Qualitative Research

Unlike quantitative research, qualitative research uses inductive reasoning that does not set out to prove or test a hypothesis but rather emphasises the importance of meaning and experiences. The units of analysis in qualitative research are words not numbers. It collects data (usually verbal) through interviews, direct observation, or analysis of relevant documentation such as patient diaries or case notes (Table 2).  Qualitative research is useful for gaining a different perspective (e.g. asking the patient what they feel about their treatment rather than assuming we already know), and is particularly useful for gaining contextual information and “thick descriptions” in the patient’s own words.  For example, what the everyday experience feels like for those living with leprosy?
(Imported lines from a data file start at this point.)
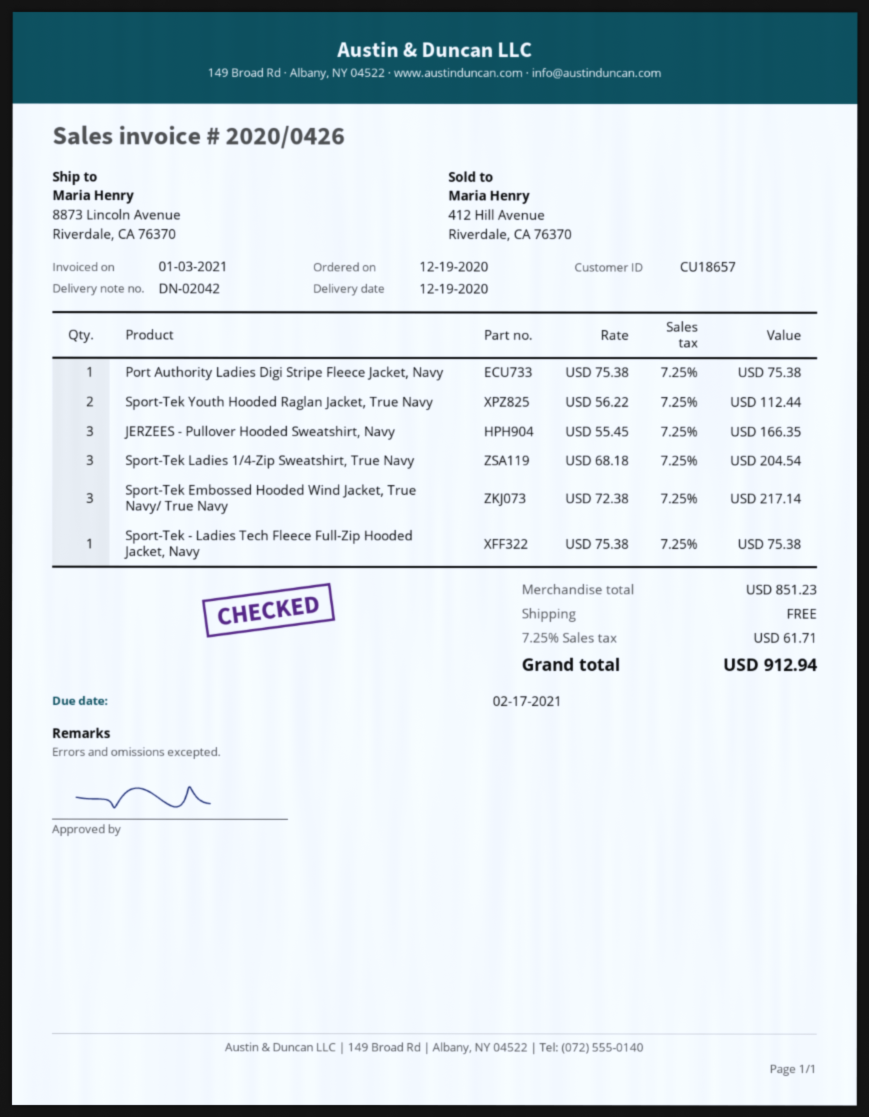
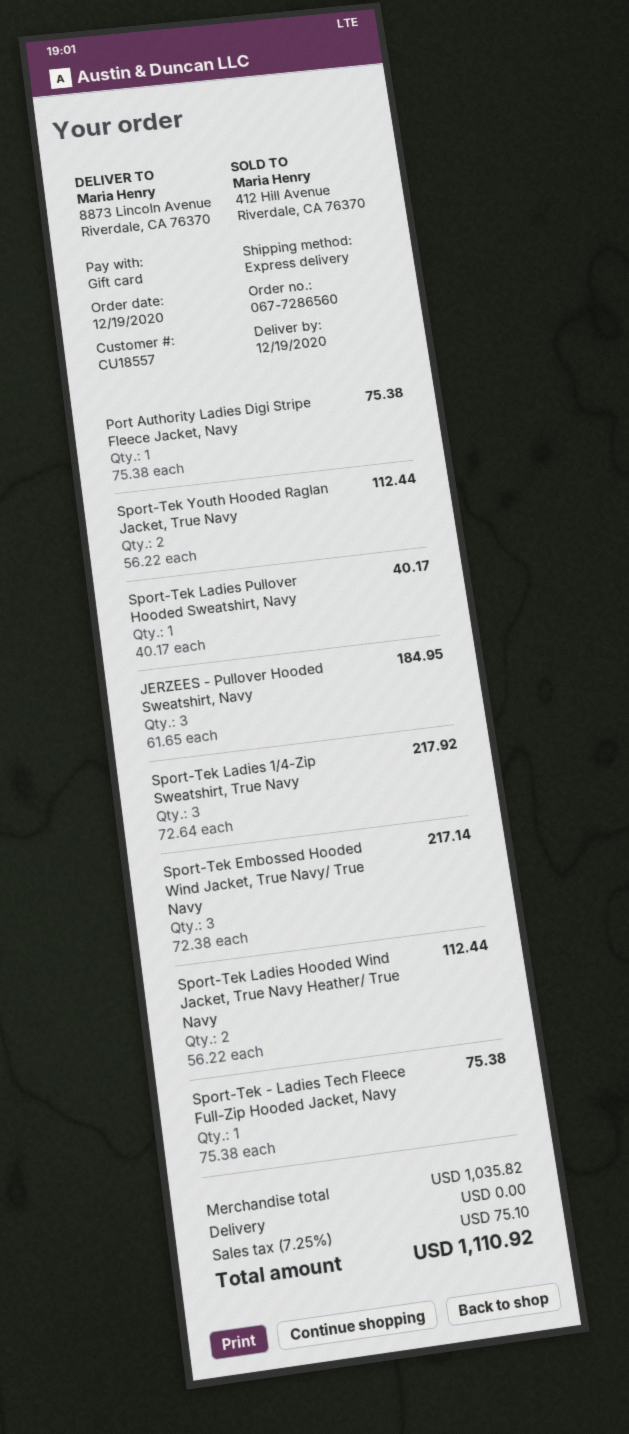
customer number: CU18657 -> CU18557
JERZEES - Pullover Hooded Sweatshirt, Navy: 3 x 55.45 = 166.35 -> 3 x 61.65 = 184.95
Sport-Tek Ladies 1/4-Zip Sweatshirt, True Navy: 3 x 68.18 = 204.54 -> 3 x 72.64 = 217.92
Sport-Tek Ladies Pullover Hooded Sweatshirt, Navy: none -> 1 x 40.17 = 40.17
Sport-Tek Ladies Hooded Wind Jacket, True Navy Heather/ True Navy: none -> 2 x 56.22 = 112.44
subtotal: 851.23 -> 1035.82
tax: 7.25% = 61.71 -> 7.25% = 75.10
total: 912.94 -> 1110.92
            Sometimes qualitative methods are used with other quantitative research designs, like randomised controlled trials, particularly those involving complex healthcare interventions. This is called ‘mixed methods’ research, and can be highly advantageous as it combines the strengths of both forms of research.  Qualitative data may be collected: before the trial to develop and refine the intervention; during a trial to examine to explore the process of implementation; and after a trial, to explore reasons for the findings of the trial (Aveyard and Sharp 2009).


Table 2. Differences between qualitative and quantitative research.

Qualitative research

Quantitative  research

  • Inductive
  • Subjective
  • Discovery of meanings
  • Complex and broad focus
  • Element of analysis: words
  • Word interpretation
  • Uniqueness
  • Flexible/iterative process
  • Develops theories
  • Researcher – subjective, part of the research process
  • Deductive
  • Objective
  • Cause & Effect relationships
  • Concise and Narrow
  • Element of analysis: numbers
  • Statistical analysis
  • Generalisation
  • Protocol driven
  • Test Theories
  • Researcher - objective, outside of the research process


5.         Writing your research proposal 

Don’t be tempted to miss out on this stage – even if you are not applying for funding.  The research proposal is an essential step to help you formalise your thoughts.  It provides a plan to help navigate your way through the research journey and to communicate the project to others. Even a great idea is unlikely to attract participants, fellow researchers, funding, or approval, unless there is a clear well written proposal. Different groups and organisations may have to read your proposal, and unfortunately each one may require you to structure the writing in a different format. This will be time consuming for you but it will save your assessors time, remember they may have many proposals to review.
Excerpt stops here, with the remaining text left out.